»»

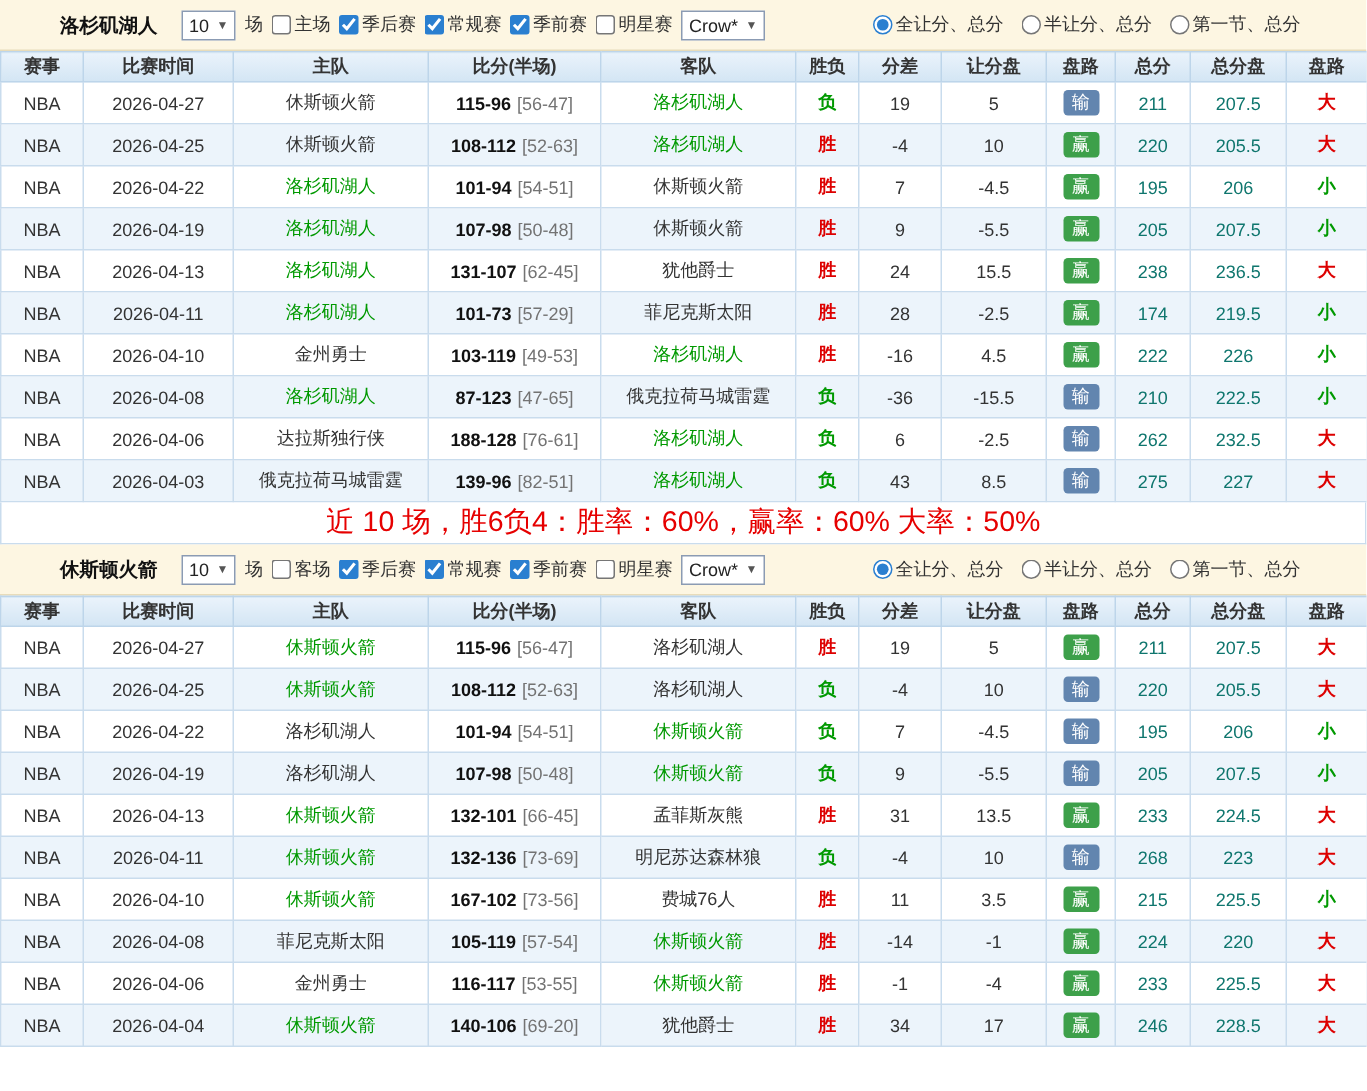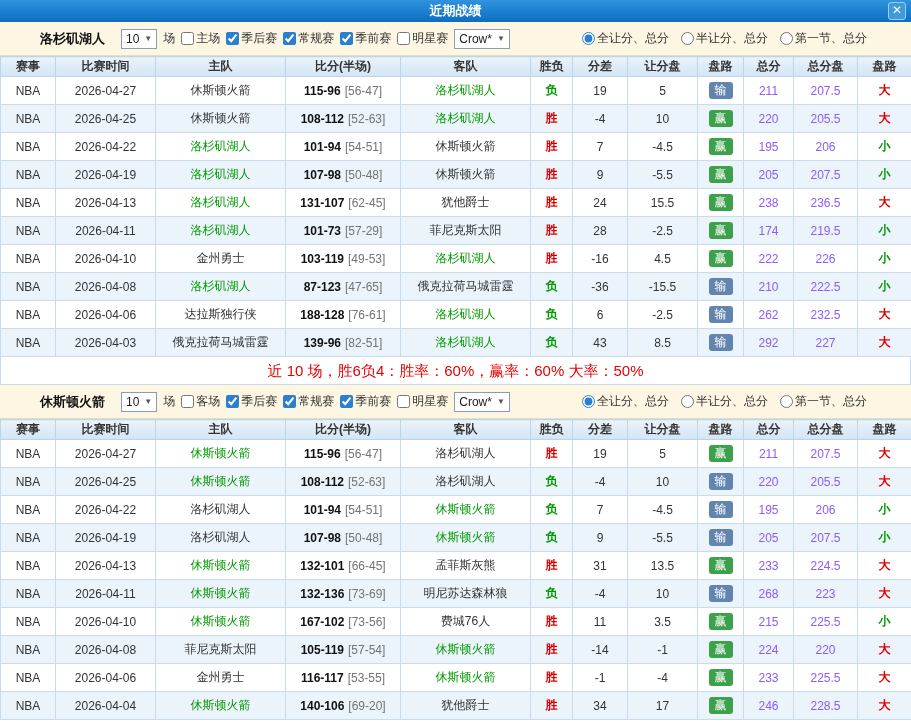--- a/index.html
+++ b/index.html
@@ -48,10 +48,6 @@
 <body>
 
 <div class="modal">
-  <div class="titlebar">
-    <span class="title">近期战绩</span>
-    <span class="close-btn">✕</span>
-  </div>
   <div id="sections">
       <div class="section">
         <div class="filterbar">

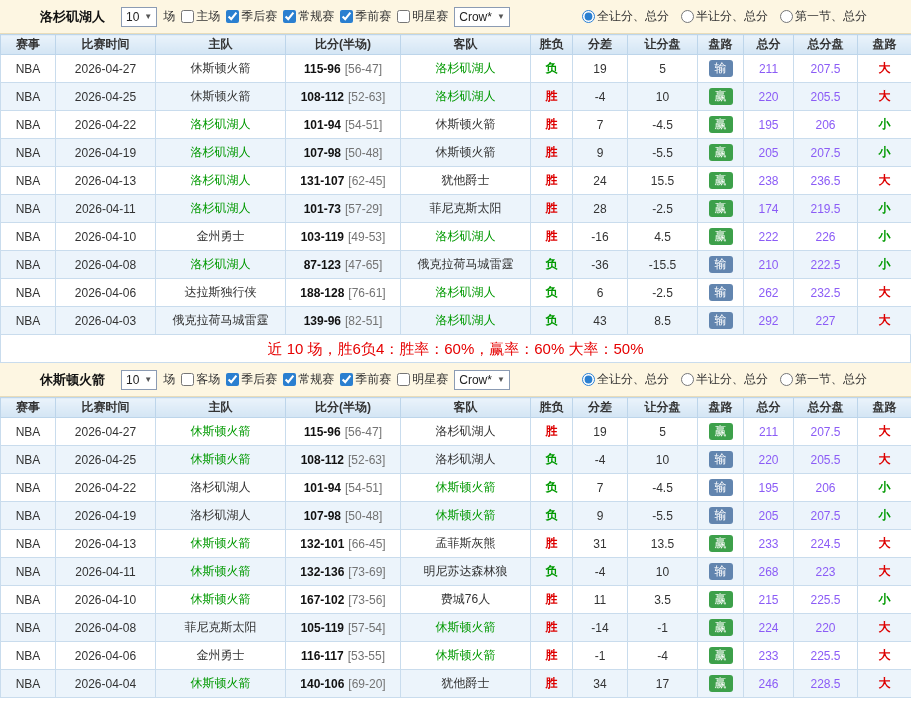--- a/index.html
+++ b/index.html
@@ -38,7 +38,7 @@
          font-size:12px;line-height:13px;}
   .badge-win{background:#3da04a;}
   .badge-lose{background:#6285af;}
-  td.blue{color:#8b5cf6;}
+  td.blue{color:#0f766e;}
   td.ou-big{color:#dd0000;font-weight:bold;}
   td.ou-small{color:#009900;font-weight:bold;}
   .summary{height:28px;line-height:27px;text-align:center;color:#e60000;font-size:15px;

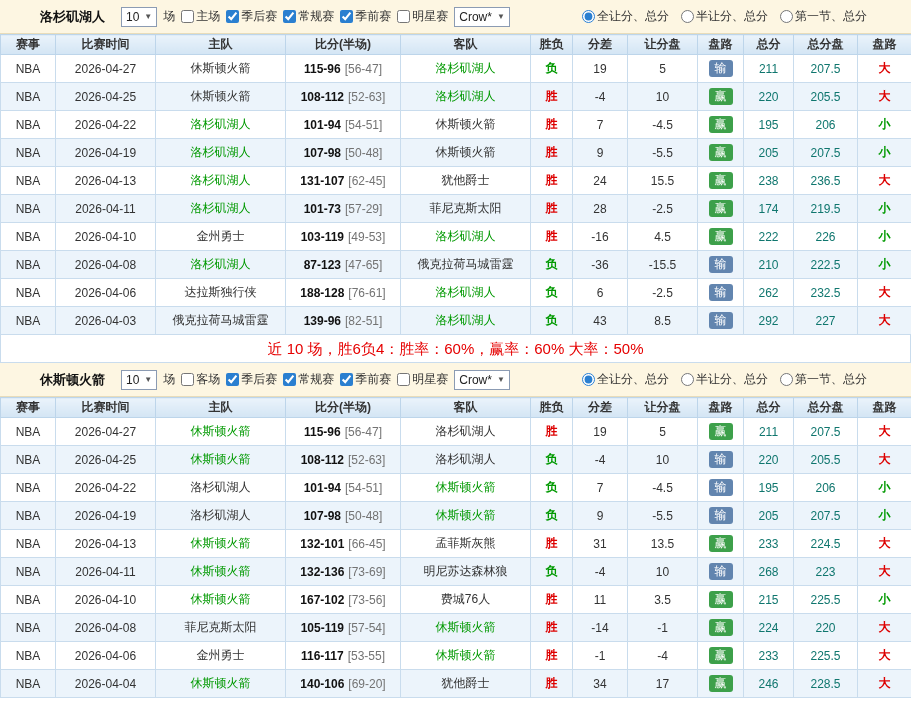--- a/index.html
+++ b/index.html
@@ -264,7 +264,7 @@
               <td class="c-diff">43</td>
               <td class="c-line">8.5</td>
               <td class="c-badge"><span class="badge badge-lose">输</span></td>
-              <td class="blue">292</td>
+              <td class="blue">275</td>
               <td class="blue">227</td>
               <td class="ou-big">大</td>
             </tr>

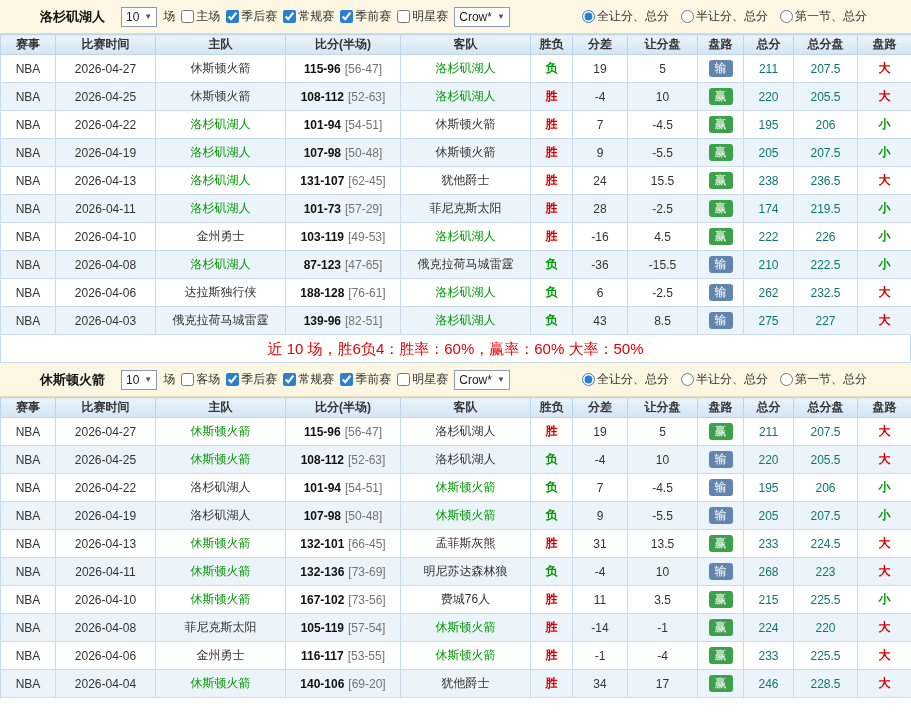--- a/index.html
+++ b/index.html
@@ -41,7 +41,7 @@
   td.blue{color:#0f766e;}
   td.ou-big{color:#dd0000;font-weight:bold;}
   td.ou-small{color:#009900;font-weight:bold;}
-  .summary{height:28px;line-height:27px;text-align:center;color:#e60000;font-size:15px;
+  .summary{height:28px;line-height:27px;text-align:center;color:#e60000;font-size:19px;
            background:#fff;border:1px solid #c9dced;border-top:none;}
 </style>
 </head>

««

* _EXERCISE_: Print the listing exactly, minus any pictures.

* _SOLVED PROBLEM_:
--- a/index.html
+++ b/index.html
@@ -48,10 +48,6 @@
 <body>
 
 <div class="modal">
-  <div class="titlebar">
-    <span class="title">近期战绩</span>
-    <span class="close-btn">✕</span>
-  </div>
   <div id="sections">
       <div class="section">
         <div class="filterbar">

--- a/index.html
+++ b/index.html
@@ -38,7 +38,7 @@
          font-size:12px;line-height:13px;}
   .badge-win{background:#3da04a;}
   .badge-lose{background:#6285af;}
-  td.blue{color:#8b5cf6;}
+  td.blue{color:#0f766e;}
   td.ou-big{color:#dd0000;font-weight:bold;}
   td.ou-small{color:#009900;font-weight:bold;}
   .summary{height:28px;line-height:27px;text-align:center;color:#e60000;font-size:15px;

--- a/index.html
+++ b/index.html
@@ -264,7 +264,7 @@
               <td class="c-diff">43</td>
               <td class="c-line">8.5</td>
               <td class="c-badge"><span class="badge badge-lose">输</span></td>
-              <td class="blue">292</td>
+              <td class="blue">275</td>
               <td class="blue">227</td>
               <td class="ou-big">大</td>
             </tr>

--- a/index.html
+++ b/index.html
@@ -41,7 +41,7 @@
   td.blue{color:#0f766e;}
   td.ou-big{color:#dd0000;font-weight:bold;}
   td.ou-small{color:#009900;font-weight:bold;}
-  .summary{height:28px;line-height:27px;text-align:center;color:#e60000;font-size:15px;
+  .summary{height:28px;line-height:27px;text-align:center;color:#e60000;font-size:19px;
            background:#fff;border:1px solid #c9dced;border-top:none;}
 </style>
 </head>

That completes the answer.